Summa Teologica - I |
C. G., III, c. 17; In 12 Metaph., lect. 12
Pare che il fine a cui mira il governo del mondo non sia fuori di esso.
1. Il fine nel governo di un essere è costituito da quel bene a cui è condotto l'essere governato.
Ma tale bene a cui l'essere è condotto è intrinseco all'essere stesso: come ad es. la sanità, a cui è condotto il malato, è un bene a lui intrinseco.
Quindi il fine del governo degli esseri non è un bene estrinseco, ma un bene esistente nelle cose stesse.
2. A proposito dei fini, il Filosofo [ Ethic. 1,1 ] dice che « alcuni sono le operazioni stesse, altri le opere prodotte ».
Ma nessun'opera prodotta può restare al di fuori di tutto l'universo; e d'altra parte l'operazione è immanente a chi la compie.
Quindi nulla di estrinseco può fare da fine al governo delle cose.
3. Il bene di ogni moltitudine è evidentemente l'ordine e la pace, la quale, al dire di S. Agostino [ De civ. Dei 19,13 ], è « la tranquillità dell'ordine ».
Ma il mondo risulta costituito di una moltitudine di esseri.
Quindi il fine del governo del mondo è l'ordine pacifico intrinseco agli esseri stessi.
Non è dunque un bene estrinseco.
Sta scritto [ Pr 16,4Vg ]: « Tutte le cose il Signore ha operato per se stesso ».
Ma egli è al di fuori di tutto l'ordine dell'universo.
Quindi il fine delle cose è un bene estrinseco.
Poiché il fine corrisponde al principio, è impossibile ignorare il fine delle cose una volta conosciutone il principio.
Ma il principio delle cose, cioè Dio, è al di fuori di tutto l'universo, come si è già dimostrato [ q. 44, a. 1 ]: quindi è necessario che anche il fine delle cose sia un bene estrinseco.
Ed eccone la dimostrazione.
È evidente che il bene presenta l'aspetto di fine.
Quindi il fine particolare di un essere è un certo bene particolare, mentre il fine universale di tutti gli esseri è un certo bene universale.
Il bene universale poi deve essere tale per se stesso e per la propria essenza, che quindi è l'essenza stessa della bontà; invece il bene particolare è bene per partecipazione.
Ora, è evidente che in tutto l'universo non esiste un bene che non sia tale per partecipazione.
Per conseguenza quel bene che è il fine dell'universo bisogna che sia al di fuori di tutto l'universo.
1. Noi possiamo conseguire un dato bene in diversi modi:
primo, quale forma immanente in noi, come la salute o la scienza;
secondo, quale prodotto del nostro lavoro, ed è il caso del costruttore che raggiunge il suo fine edificando la casa;
terzo, quale bene avuto o posseduto da noi: come ad es. raggiunge il suo fine chi, mediante la compera, entra in possesso di un campo.

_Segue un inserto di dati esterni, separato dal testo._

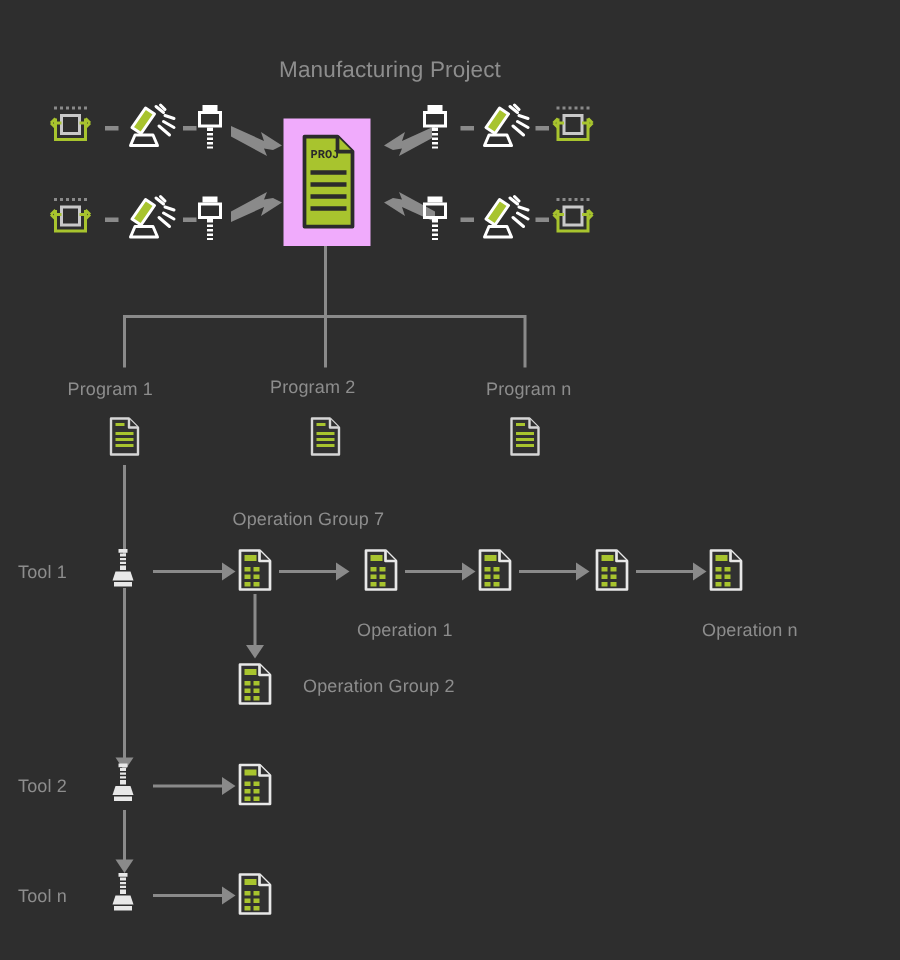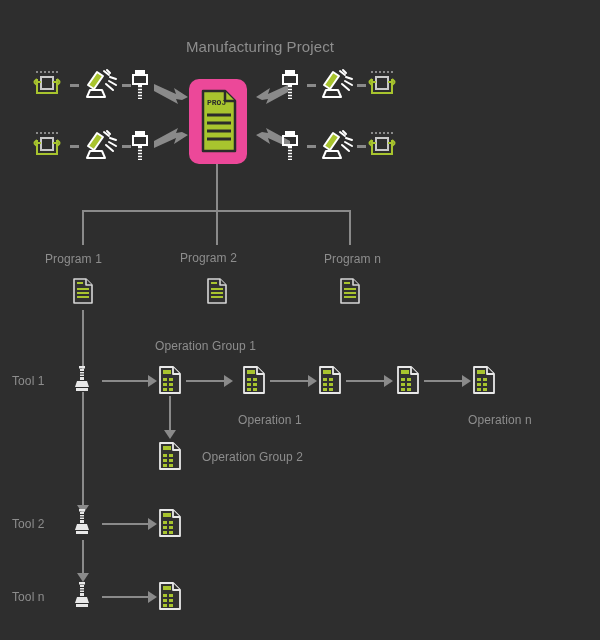--- a/index.html
+++ b/index.html
@@ -29,22 +29,21 @@
   .ahead.down{border-left:6px solid transparent;border-right:6px solid transparent;border-top:9px solid #8a8a8a;}
   .ahead.right{border-top:6px solid transparent;border-bottom:6px solid transparent;border-left:9px solid #8a8a8a;}
 
   
   .farrow{position:absolute;}
   .farrow svg{display:block;}
 
   
   #project-box{
     position:absolute;
-    background:#ec4899;
-    border-radius:10px;
+    background:#f0abfc;
   }
   #project-box svg{display:block;}
 
   
   .ico{position:absolute;}
   .ico svg{display:block;}
 
   
   .dash{position:absolute;width:9px;height:3px;background:#8a8a8a;}
 </style>
@@ -280,21 +279,21 @@
       <rect x="7" y="1" width="6" height="2.5" fill="#e8e8e8"></rect>
       <path d="M8 4h4v11H8z" fill="#e8e8e8"></path>
       <g stroke="#2e2e2e" stroke-width="1">
         <path d="M8 6.5h4M8 9h4M8 11.5h4"></path>
       </g>
       <path d="M5 16h10l2 6H3z" fill="#e8e8e8"></path>
       <rect x="4" y="23" width="12" height="3" fill="#e8e8e8"></rect>
     </svg>
   </div>
 
-  <div class="lbl" style="left:155px;top:339px;">Operation Group 1</div>
+  <div class="lbl" style="left:155px;top:339px;">Operation Group 7</div>
 
   <div class="ln lnh" style="left:102px;top:380px;width:46px;"></div>
   <div class="ahead right" style="left:148px;top:375px;"></div>
 
   <div class="ico" style="left:158px;top:365px;">
     <svg width="24" height="30" viewBox="0 0 24 30">
       <path d="M2 2h13l7 7v19H2z" fill="#313131" stroke="#e8e8e8" stroke-width="1.8" stroke-linejoin="round"></path>
       <path d="M15 2v7h7" fill="#313131" stroke="#e8e8e8" stroke-width="1.8" stroke-linejoin="round"></path>
       <rect x="5" y="5" width="8" height="4" fill="#a8c42e"></rect>
       <g fill="#a8c42e">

Quindi nulla impedisce che il termine a cui è condotto l'universo sia un bene estrinseco.
2. Il Filosofo si riferisce ai fini delle arti, alcune delle quali hanno per loro fine le stesse operazioni, come ad es. il suonatore di cetra ha quale fine della sua arte il suonare; altre invece hanno per fine un'opera da produrre: come il costruttore ha per fine della sua arte non il costruire, ma l'edificio.
Una realtà estrinseca però può essere fine non solo come opera da produrre, ma anche come oggetto da possedere, o come modello da rappresentare: come se dicessimo che Ercole è il fine dell'immagine, fatta appunto per rappresentarlo.
Si può quindi affermare che il bene estrinseco a tutto l'universo è il fine del governo delle cose in quanto è un bene da possedere e da rappresentare: poiché ogni essere tende a partecipare di quel bene e ad acquistarne una rassomiglianza, nei limiti delle proprie capacità.
3. Vi è certamente nell'universo un fine che è un bene ad esso immanente, ed è l'ordine dell'universo stesso; ma tale bene non è il fine ultimo, dato che a sua volta è ordinato, come a fine ultimo, a un bene estrinseco: nel modo in cui, come dice Aristotele [ Met. 12,10 ], l'ordinamento interno dell'esercito è ordinato, a sua volta, al comandante dell'esercito.